La frase conclusiva del mago, il quale aveva lasciato intendere che sarebbe seguito un suo imminente attacco, all'istante allertò il suo rivale Iveonte. Costui era convinto che esso non sarebbe stato contenuto; ma avrebbe manifestato un inizio delle ostilità burrascoso e tremendo. Per cui occorreva prepararsi ad accoglierlo con una difesa adeguata, attutendone i colpi con contromosse intelligenti, cioè capaci di frenarli e di ridimensionarne la potenza espressiva e l'intensità. Così poco dopo, come previsto, Zegovut azionò in grande stile la sua offensiva e si preparò a farla pervenire al suo giovane avversario con una gamma di allucinazioni. Esse si sarebbero dovute rivelare di alto livello, intanto che esplodevano a raffiche intorno al nostro campione, al fine di ghermirgli la coscienza del reale, sommergendogliela sotto una caterva di irrealtà traumatizzanti. Anzi, assumendo l'apparenza di uno sciame di meteore fosforescenti, si sarebbero dovute mettere a roteare all'impazzata sopra la testa del suo sfidante per frastornargliela nel modo peggiore.
Tra poco ci daremo a conoscere i vari fenomeni ostili che Iveonte stava per subire, essendo imminente l'esordio dell'attività aggressiva del mago. Nello stesso tempo, ci renderemo conto dei rimedi, ai quali egli ricorrerà per non venirne sopraffatto. Zegovut, in verità, volendo risolvere lo scontro con un unico attacco, si stava attivando in tal senso. In particolare, era sua intenzione punire il suo sfidante, facendogli rimangiare la sua protervia palesata fin dal suo primo arrivo sopra Illuxis. In quel modo, gli avrebbe dimostrato che nessuno poteva permettersi la libertà di arrecargli un affronto impunemente. Ancor più se esso ci fosse stato addirittura nella sua dimora! In verità, durante la fase iniziale dell'azione punitiva del mago, ci sarebbero stati per il giovane degli attimi alquanto critici. Perciò essi avrebbero potuto prendere una piega catastrofica, se egli non avesse opposto una validissima difesa capace di controbilanciare la magia disturbatrice del suo esperto assalitore. Costui, infatti, all'improvviso avrebbe fatto sperimentarne all'eroico giovane gli effetti in un clima tutt'altro che confortante. Essi, volendo giudicarli meglio, avrebbero avuto come obiettivo la destabilizzazione di ogni sua attività psichica ed intellettiva, con il precipuo intento di massacrarne la lucida ed attenta coscienza.
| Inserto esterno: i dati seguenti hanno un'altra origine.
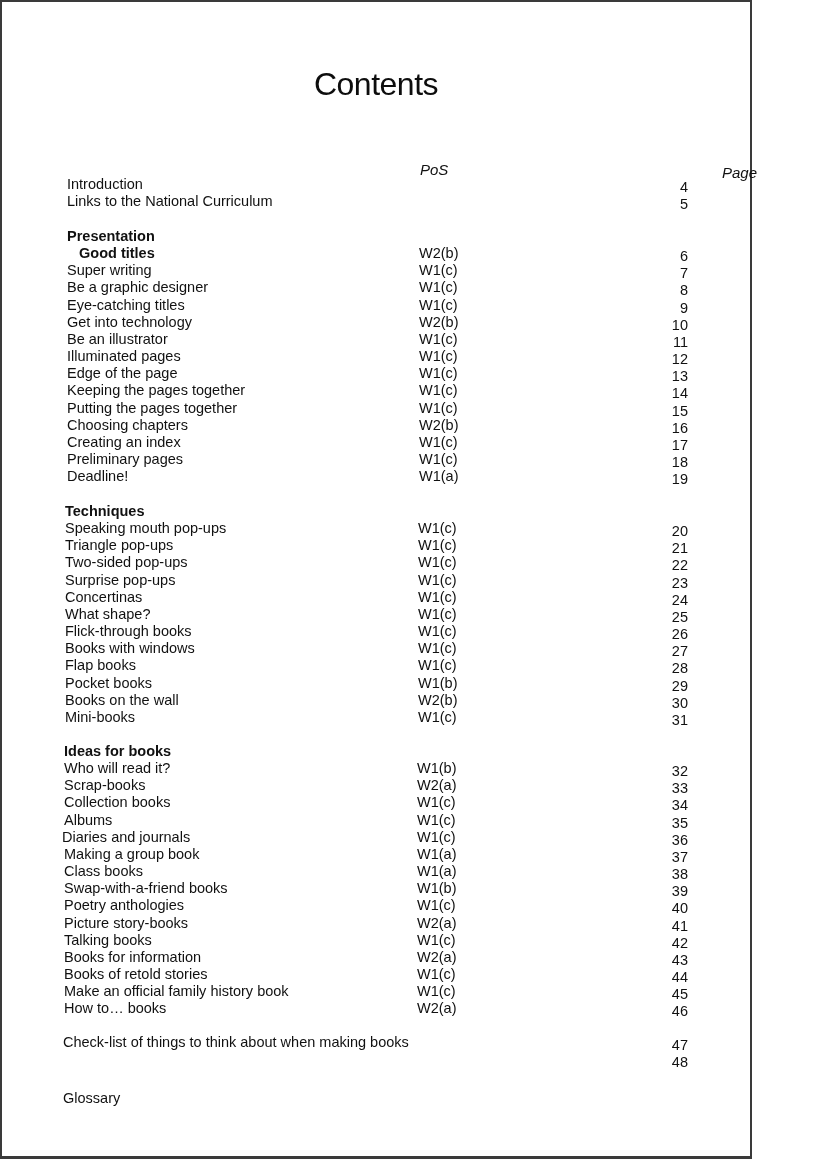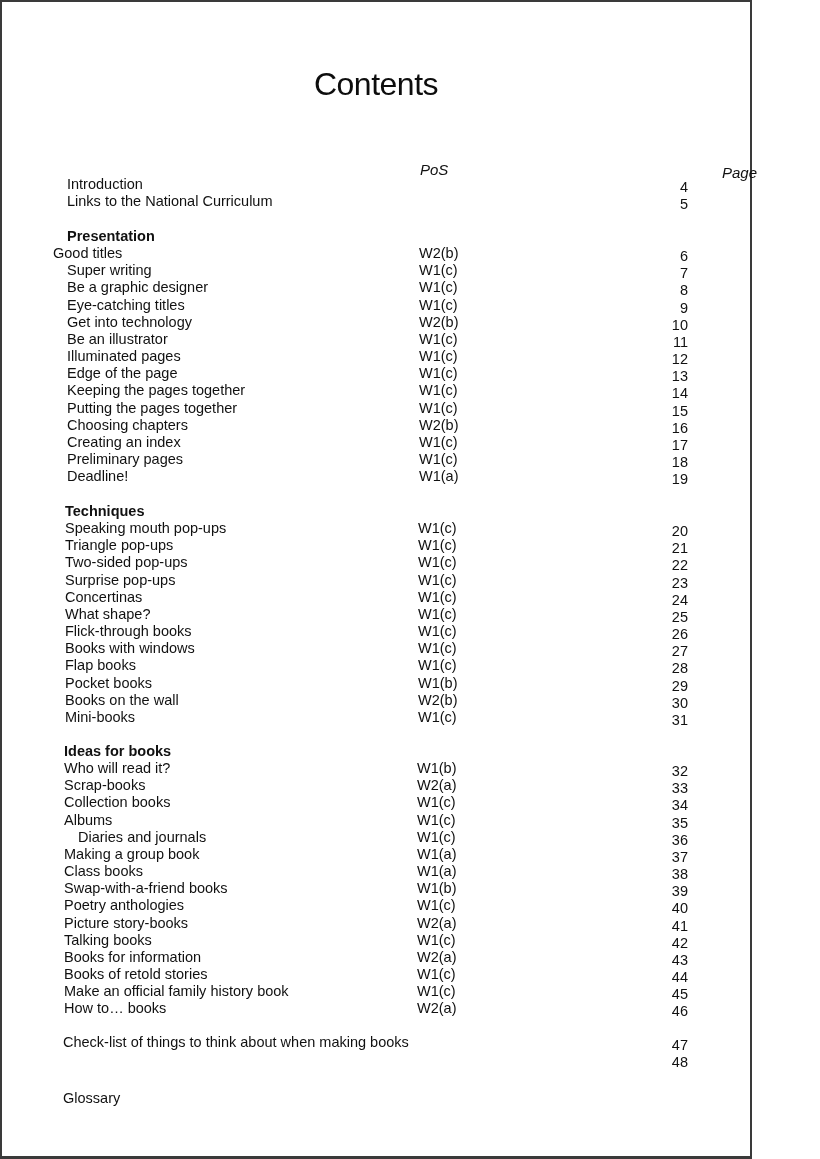--- a/index.html
+++ b/index.html
@@ -70,7 +70,7 @@
       </div>
       <div class="heading" style="top: 226px; left: 65px;">Presentation</div>
       <div class="row" style="top: 243.15px;">
-        <span class="lbl" style="left: 51px;">Good titles</span>
+        <span class="lbl" style="left: 77px; font-weight: bold;">Good titles</span>
         <span class="pos" style="left: 417px;">W2(b)</span>
         <span class="pg">6</span>
       </div>

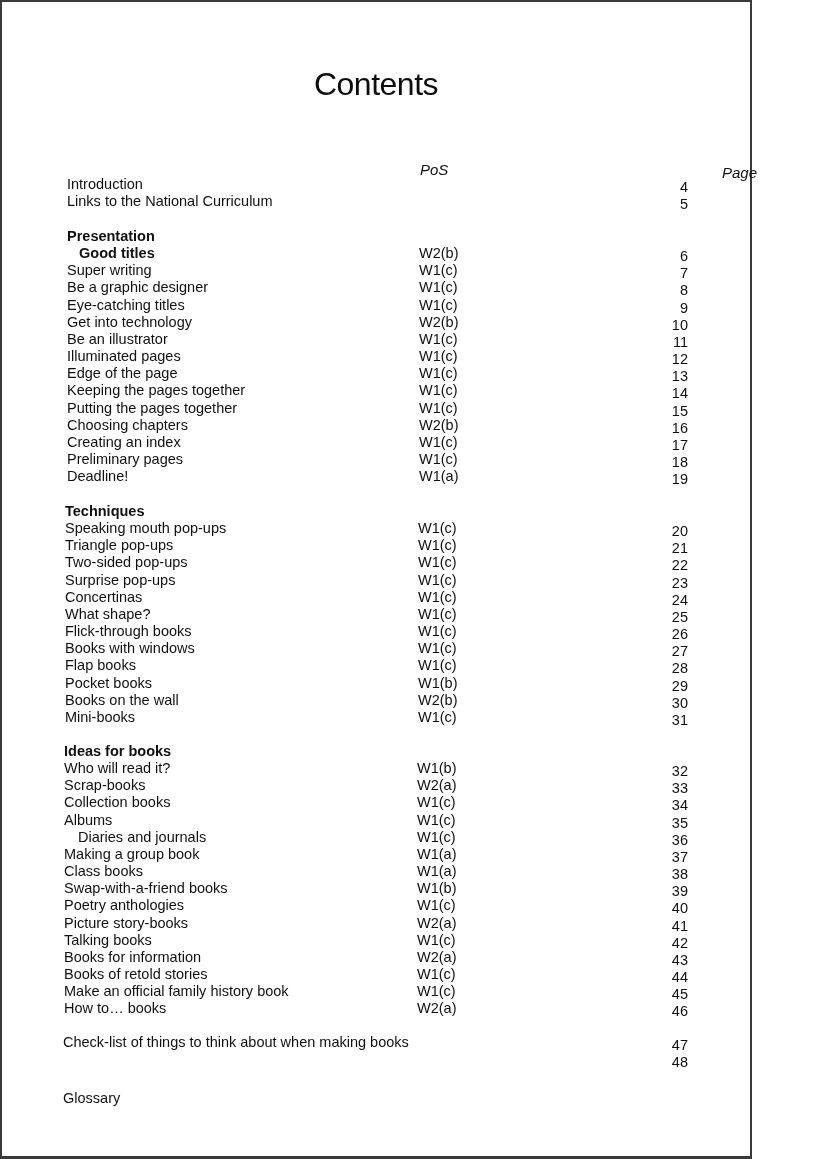--- a/index.html
+++ b/index.html
@@ -222,7 +222,7 @@
         <span class="pg">35</span>
       </div>
       <div class="row" style="top: 826.75px;">
-        <span class="lbl" style="left: 76px; text-align: right;">Diaries and journals</span>
+        <span class="lbl" style="left: 60px; text-align: right;">Diaries and journals</span>
         <span class="pos" style="left: 415px;">W1(c)</span>
         <span class="pg">36</span>
       </div>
In principio, sopraggiunse ad impegnare Iveonte l'azione invasiva di un mare in tempesta, con le sue acque livide che si mostravano in grandissimo sommovimento. Allora svariate onde gigantesche, ergendosi prima rabbiose ed altissime contro il cielo, dopo si abbatterono sopra di lui, allo scopo di trasmettergli l'impressione di un immediato annegamento. Ovviamente, permettere ad esse di travolgerlo e di farsi annegare significava cadere in balia del mago e divenirne prigioniero, cioè pronto per esserne sopraffatto. Ma non era intenzione di Iveonte fare accadere qualcosa del genere. Egli, intanto che nuotava nelle agitate acque marine e le teneva sotto controllo, cercava di capovolgere la situazione. Si poteva affermare che il nostro eroe, da una parte, andava suscitando in sé la convinzione dell'inesistenza del mare e dei suoi marosi; dall'altra, mirava ad un ribaltamento dell'opera ingannevole di Zegovut. Alla fine, con uno sforzo immane di volontà e di risolutezza, egli si ritrovò fuori dalle acque e di nuovo a contatto con l'irrealtà di Illuxis. Il mago, invece, essendo stato costretto a sostituirsi a lui nella disagiata situazione, dovette far fronte ai cavalloni devastanti del mare. Ma anche lui, da parte sua, non vi restò a lungo, poiché riuscì a fare svanire nella sua mente l'allucinazione dell'acqua, che egli stesso aveva provocata. Così ne venne fuori rapidamente e in modo egregio, comunque non senza esserci stati alcuni scombussolamenti di rilievo nella sua mente.
Il contenuto illusorio della seconda offensiva di Zegovut fu il fuoco, le cui lingue volubili all'istante si diedero ad avvolgere Iveonte, come se volessero procurargli scottature doloranti e divorarselo. Esse gli si avventavano contro voraci, allungandosi ed accorciandosi; nonché assumevano spostamenti celeri ed incontrollabili. Minacciose nella loro aggressione, le fiamme non gli lasciavano spazi intorno e cercavano di stringere il loro bersaglio umano in una morsa spietata. L'eroe, dal canto suo, anziché mettersi a contrastarle oppure ad eluderne i brucianti attacchi, faceva concentrare la propria mente sulla non intercettazione delle medesime. Ossia si deconcentrava per non percepirle e per confinarle nella propria incoscienza. Raggiunta infine la facoltà di districarsi agevolmente tra le fiamme, avvertendole come loro osservatore anziché diventarne succube, Iveonte fu in grado di scaraventarle contro colui che, dopo averle generate, le aveva messe in circolazione, allo scopo di farlo danneggiare da esse. Così Zegovut, per la seconda volta, fu costretto a difendersi dal suo stesso prodotto allucinogeno che, dopo esserglisi rivoltato contro, adesso cercava di attanagliarlo nella sua stretta infuocata. Ma pur fra i disagevoli momenti della nuova situazione, il mago se ne liberò ancora con pieno successo. Comunque, l'amaro pungente della delusione, quella che gli procuravano le valide controffensive di Iveonte, gli restava ancora dentro a mordergli l'animo e a contristargli l'esistenza, come non gli era mai accaduto prima.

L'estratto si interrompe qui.